Goal of the exercise:
Exactly and only the lines below from the one containing "2024-06-28 01:00: none -> 1.15" down to the one containing "02.12.16: none -> 15" are wanted, both included; please exclude every picture.

The data:

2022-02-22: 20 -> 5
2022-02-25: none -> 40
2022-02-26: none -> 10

...

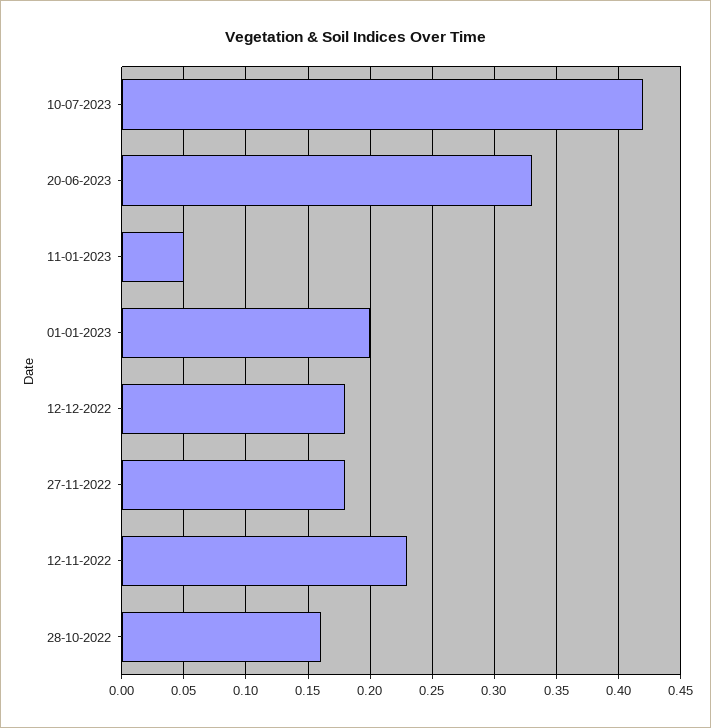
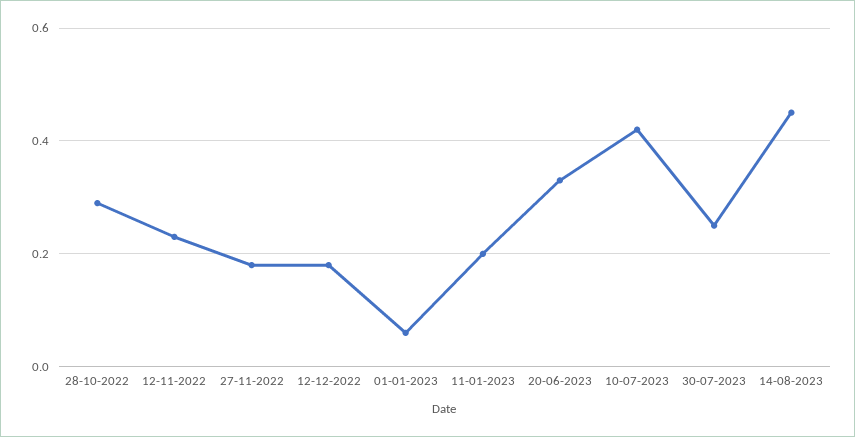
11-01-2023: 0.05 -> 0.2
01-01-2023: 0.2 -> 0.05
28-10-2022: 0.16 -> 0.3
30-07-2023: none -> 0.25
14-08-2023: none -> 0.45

==

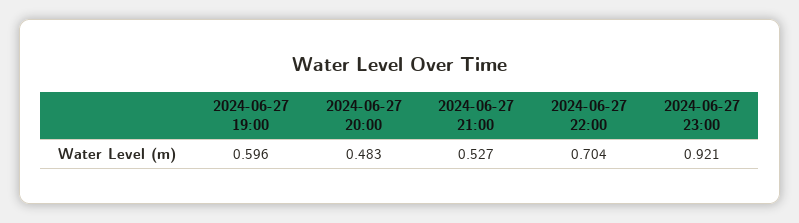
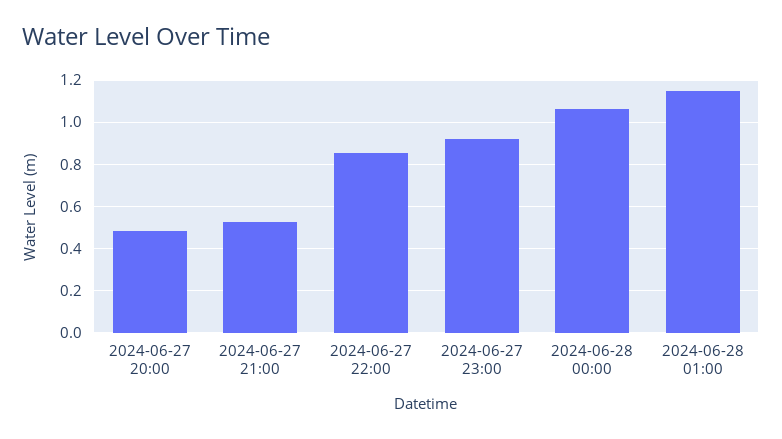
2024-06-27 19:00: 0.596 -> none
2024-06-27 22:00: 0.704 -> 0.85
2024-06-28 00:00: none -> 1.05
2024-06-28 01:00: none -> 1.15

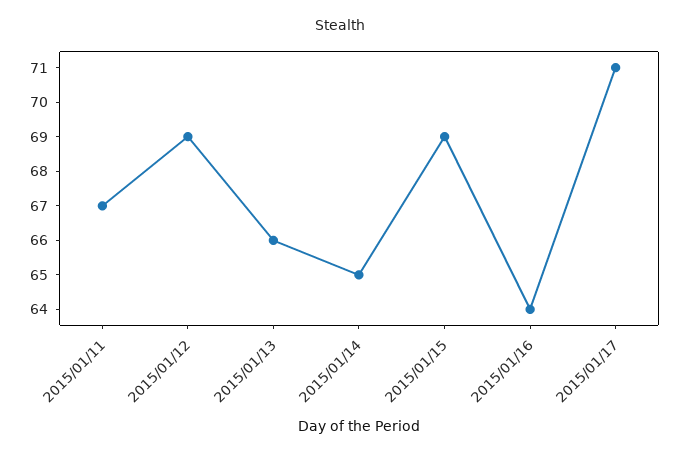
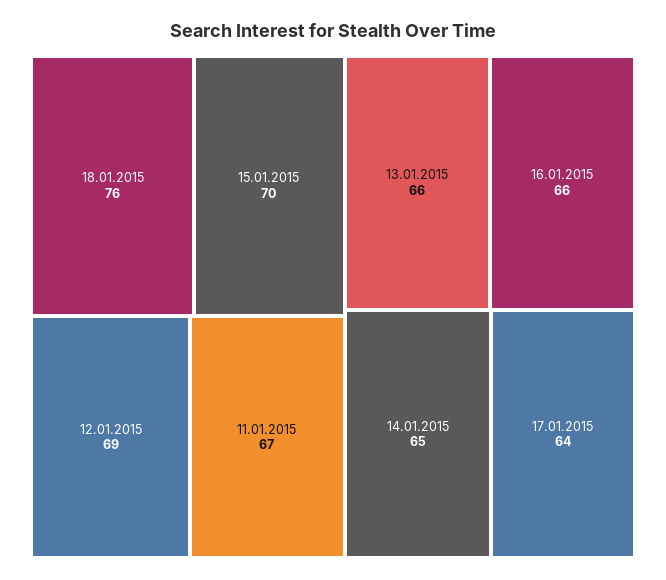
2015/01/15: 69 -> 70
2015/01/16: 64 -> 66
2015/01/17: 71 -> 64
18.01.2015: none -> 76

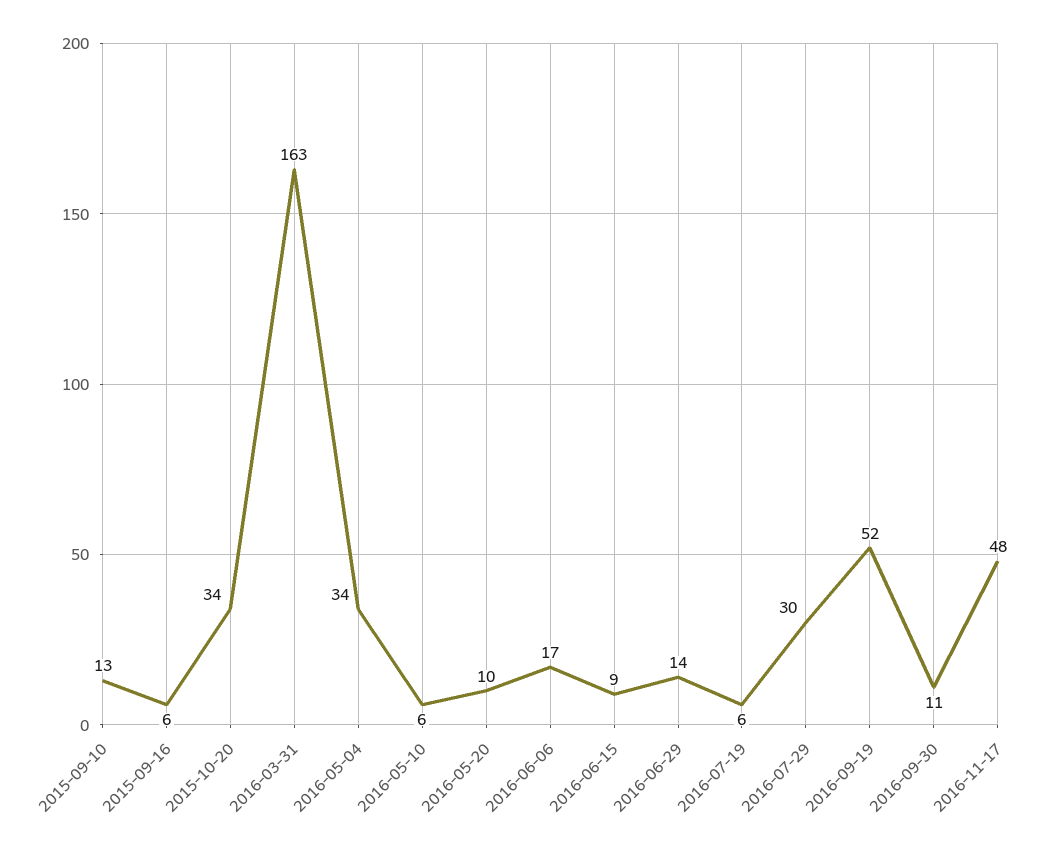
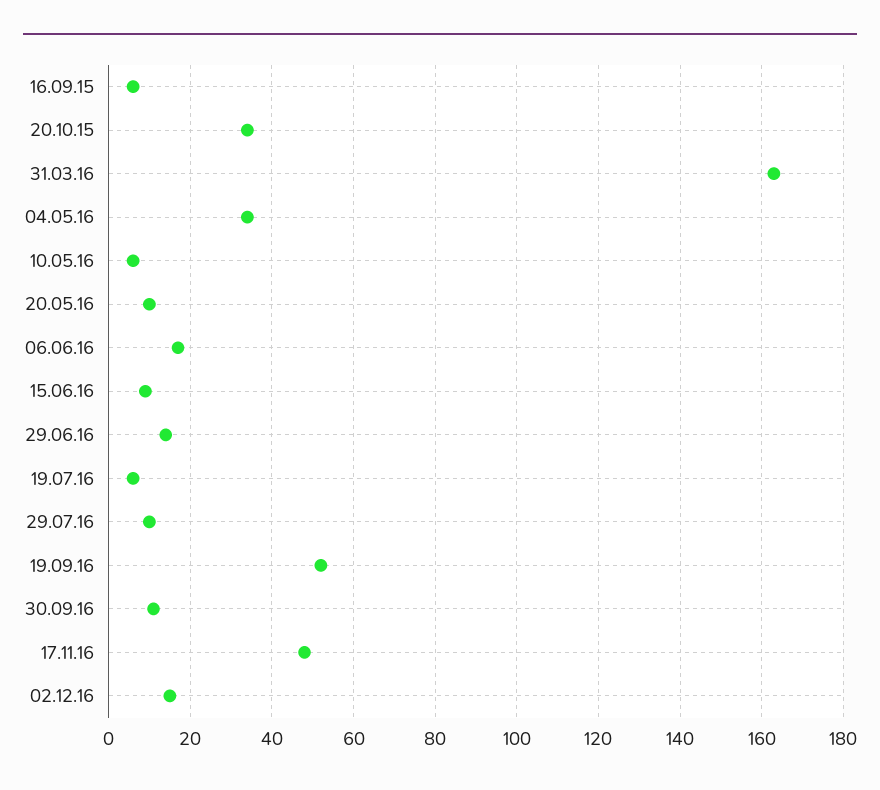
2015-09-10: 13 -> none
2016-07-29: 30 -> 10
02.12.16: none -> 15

Output:
2024-06-28 01:00: none -> 1.15

2015/01/15: 69 -> 70
2015/01/16: 64 -> 66
2015/01/17: 71 -> 64
18.01.2015: none -> 76

2015-09-10: 13 -> none
2016-07-29: 30 -> 10
02.12.16: none -> 15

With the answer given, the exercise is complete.